Nello scorso Semestre Europeo, quello a guida italiana, il ministero dell’Ambiente ha lavorato per fare della patrimonio naturale un elemento sempre più centrale nelle agende dei governi per il raggiungimento di uno sviluppo sostenibile e duraturo. Nei sei mesi di Presidenza delle istituzioni europee è nata la Carta di Roma sul capitale naturale e culturale, per incrementare l’integrazione delle tematiche della diversità biologica nelle politiche di settore, anche in un’ottica di sviluppo dell’economia verde.
Si tratta di un passaggio fondamentale e a spiegarci il perché è il rapporto “Biodiversità a rischio 2015” di Legambiente. Il documento fa il punto sullo stato di salute delle specie viventi, sui principali fattori di rischio a cui il nostro pianeta è sottoposto da anni, ricordandoci che oltre quinto del totale delle specie presenti solo nel nostro Paese sono a rischio di estinzione. Ma non solo. Il 60% delle specie e il 77% degli habitat in Europa sono in uno stato di conservazione non favorevole e probabilmente non raggiungeranno l’obiettivo generale di fermare la perdita di biodiversità entro il 2020. E circa la metà dei corpi idrici d’acqua dolce in Europa difficilmente raggiungerà il “buono stato ecologico” nel 2015, come stabilito da una Direttiva del 2000.

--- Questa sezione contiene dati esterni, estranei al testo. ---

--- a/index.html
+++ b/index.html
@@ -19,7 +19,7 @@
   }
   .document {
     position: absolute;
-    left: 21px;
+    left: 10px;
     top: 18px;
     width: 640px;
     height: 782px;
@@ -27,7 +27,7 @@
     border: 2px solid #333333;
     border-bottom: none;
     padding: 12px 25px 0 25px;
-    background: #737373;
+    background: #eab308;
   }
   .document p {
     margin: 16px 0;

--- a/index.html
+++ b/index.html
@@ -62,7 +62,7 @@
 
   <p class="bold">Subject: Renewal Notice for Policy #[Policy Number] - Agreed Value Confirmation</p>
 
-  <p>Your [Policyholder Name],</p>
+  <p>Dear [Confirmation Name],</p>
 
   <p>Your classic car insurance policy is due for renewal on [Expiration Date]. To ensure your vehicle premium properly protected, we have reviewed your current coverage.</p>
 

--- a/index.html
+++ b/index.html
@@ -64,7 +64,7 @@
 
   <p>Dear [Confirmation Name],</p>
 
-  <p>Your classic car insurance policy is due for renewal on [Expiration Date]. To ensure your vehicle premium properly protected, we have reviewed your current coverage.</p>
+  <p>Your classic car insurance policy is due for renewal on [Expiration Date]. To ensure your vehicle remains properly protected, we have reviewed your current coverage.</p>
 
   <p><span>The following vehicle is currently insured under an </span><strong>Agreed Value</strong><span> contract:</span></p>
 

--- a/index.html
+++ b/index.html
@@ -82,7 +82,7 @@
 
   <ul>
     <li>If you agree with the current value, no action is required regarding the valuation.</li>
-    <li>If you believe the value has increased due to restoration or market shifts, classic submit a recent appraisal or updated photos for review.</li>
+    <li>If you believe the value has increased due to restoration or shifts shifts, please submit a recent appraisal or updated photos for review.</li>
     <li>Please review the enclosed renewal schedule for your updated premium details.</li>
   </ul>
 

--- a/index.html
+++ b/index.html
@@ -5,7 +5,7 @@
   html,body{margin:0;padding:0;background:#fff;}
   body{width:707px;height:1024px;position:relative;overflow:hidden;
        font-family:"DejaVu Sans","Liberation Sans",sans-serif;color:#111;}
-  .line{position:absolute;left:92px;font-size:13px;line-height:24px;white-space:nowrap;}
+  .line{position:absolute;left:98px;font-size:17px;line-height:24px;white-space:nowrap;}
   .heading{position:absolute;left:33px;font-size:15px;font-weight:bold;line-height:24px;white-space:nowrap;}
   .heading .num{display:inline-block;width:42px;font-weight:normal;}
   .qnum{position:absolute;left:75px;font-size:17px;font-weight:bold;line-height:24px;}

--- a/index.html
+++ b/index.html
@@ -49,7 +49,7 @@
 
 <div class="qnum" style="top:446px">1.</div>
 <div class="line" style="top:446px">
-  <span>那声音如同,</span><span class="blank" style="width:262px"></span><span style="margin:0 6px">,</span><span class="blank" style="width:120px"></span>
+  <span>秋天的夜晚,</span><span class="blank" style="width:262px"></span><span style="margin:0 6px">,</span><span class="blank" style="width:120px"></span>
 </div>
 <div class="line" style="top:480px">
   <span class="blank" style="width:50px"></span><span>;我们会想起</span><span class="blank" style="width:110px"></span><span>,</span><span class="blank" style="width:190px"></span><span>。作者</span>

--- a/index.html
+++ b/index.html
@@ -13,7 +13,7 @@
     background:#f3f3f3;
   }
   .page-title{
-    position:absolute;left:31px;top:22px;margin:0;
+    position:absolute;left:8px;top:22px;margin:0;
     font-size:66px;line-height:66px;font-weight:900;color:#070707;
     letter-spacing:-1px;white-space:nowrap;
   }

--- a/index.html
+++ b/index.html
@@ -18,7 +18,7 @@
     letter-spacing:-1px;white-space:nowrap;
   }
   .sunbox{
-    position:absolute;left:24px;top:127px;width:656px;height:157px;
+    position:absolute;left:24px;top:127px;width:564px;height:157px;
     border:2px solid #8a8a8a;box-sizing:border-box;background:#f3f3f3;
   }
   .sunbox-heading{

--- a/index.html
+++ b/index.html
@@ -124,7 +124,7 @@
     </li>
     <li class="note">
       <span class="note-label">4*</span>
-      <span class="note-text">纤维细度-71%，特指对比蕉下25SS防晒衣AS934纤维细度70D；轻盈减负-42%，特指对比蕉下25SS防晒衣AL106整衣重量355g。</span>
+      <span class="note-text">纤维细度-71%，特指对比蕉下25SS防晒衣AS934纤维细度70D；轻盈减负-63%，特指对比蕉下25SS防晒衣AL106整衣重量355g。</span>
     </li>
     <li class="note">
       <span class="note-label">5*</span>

Le conseguenze di queste “perdite” potrebbero essere drammatiche. Basti pensare ai 135 milioni di persone che rischiano nei prossimi anni di dover migrare a causa della desertificazione, ai 50 milioni di persone che vivono in foreste minacciate dalla deforestazione e al sovra sfruttamento del 96% degli stock ittici del Mediterraneo, a causa della pesca eccessiva e non sostenibile. Da sottolineare, inoltre, l’aspetto economico che consegue alla perdita di biodiversità e al degrado degli ecosistemi: secondo l’OCSE i danni economici per la perdita della biodiversità ammonteranno a una cifra tra i 2 e i 5 trilioni di dollari per anno, superiore alla ricchezza prodotta dalla stragrande maggioranza delle nazioni della Terra.